155 reviews3 followers
March 21, 2013
Read this book because it was selected by our Women's Network book club. Let me tell you about the BCCLS Library system and how you are guilty until proven innocent: Only two libraries in all of BCCLS had this book, published in year 2000. So I inter-library borrowed the book from the Hasbrock Heights library. They gave me two weeks. I returned the book to my local library on a Sunday night in the night drop. I discovered on-line three weeks later that the book was not checked in and I was ringing up charges.
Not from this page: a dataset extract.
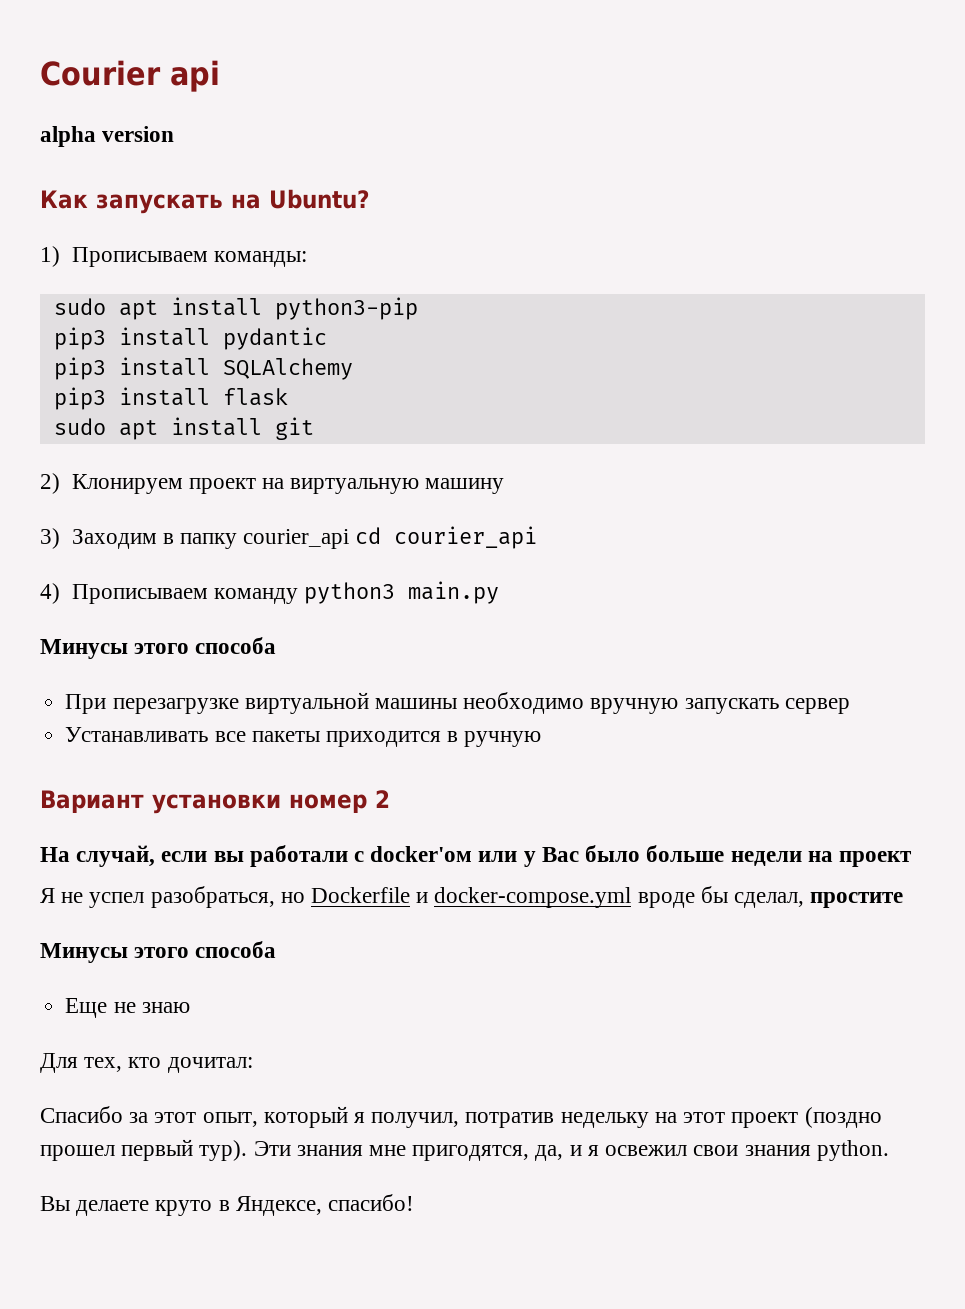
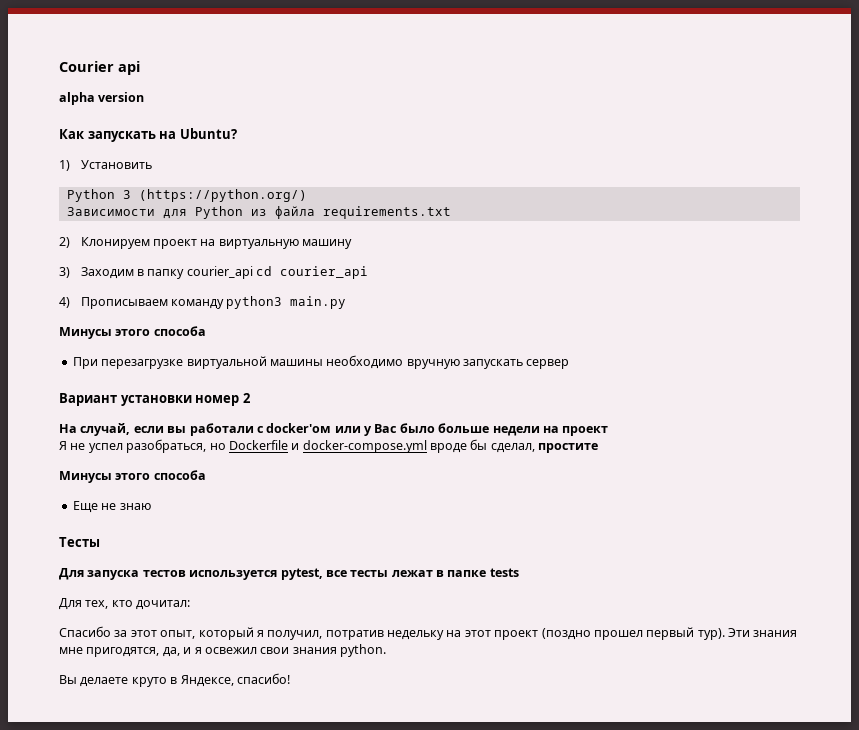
[71,247,307,267] [53,297,418,320] [53,327,327,350] [53,357,353,380] [53,387,288,410] [53,417,314,440] Прописываем команды: // sudo apt install python3-pip // pip3 install pydantic // pip3 install SQLAlchemy // pip3 install flask // sudo apt install git -> [80,160,152,169] [66,189,307,202] [66,206,451,219] Установить // Python 3 (https://python.org/) // Зависимости для Python из файла requirements.txt
[65,727,542,747] // Устанавливать все пакеты приходится в ручную -> (570, 364) none
(190, 1007) none -> [59,537,100,547] [59,568,519,580] // Тесты // Для запуска тестов используется pytest, все тесты лежат в папке tests

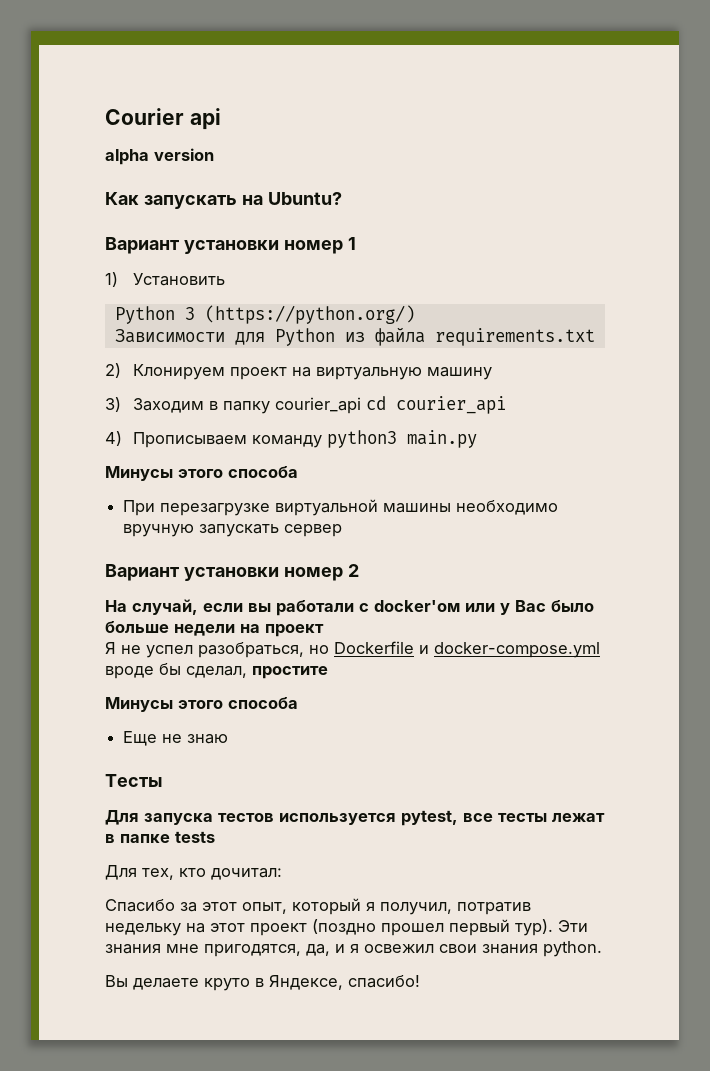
(237, 133) none -> [105,237,356,254] // Вариант установки номер 1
I visited the library who put a hold on the charges and said they would begin an investigation. Coincidentally, I bought a used copy from Amazon.com for $4.00, so the Book Club still went off without a hitch. Then I visited the library again to find that my account was now charged $30.00 to replace the book. The librarian (I kid you not) said I should call the Hasbrock Heights library to see if they have the book. I did. I also went there myself to look on their shelves, as well as my local library shelves - no book. Try to find this book on the BBCLS web site and they don't have it. Oh - you think they removed it from circulation? No, my librarian says, the Hasbrock Heights library needs you to pay the $30.00 so they can replace the book. Oh, so I happen to have a copy that I bought - will they take that? After they got the approval from the Hasbrock Heights library, I donated my book. What happens if the original turns up - I ask. No - there is not refund of $30.00 to your account. Oh - so I pay the fine because the library has no record that I dropped the book in the night depository (I have two witnesses, by the way). AND - if you try to search the BCCLS web site card catalog for this book, it's not found. Where's the book I donated? Where's the trust of someone who borrowed and returned hundreds of books over the years? GUILTY because they have no proof that you are innocent, irregardless of the fact that the book was removed from the system during the process. Does it sound like I am not happy? WHy do we pay taxes? It's not for the service....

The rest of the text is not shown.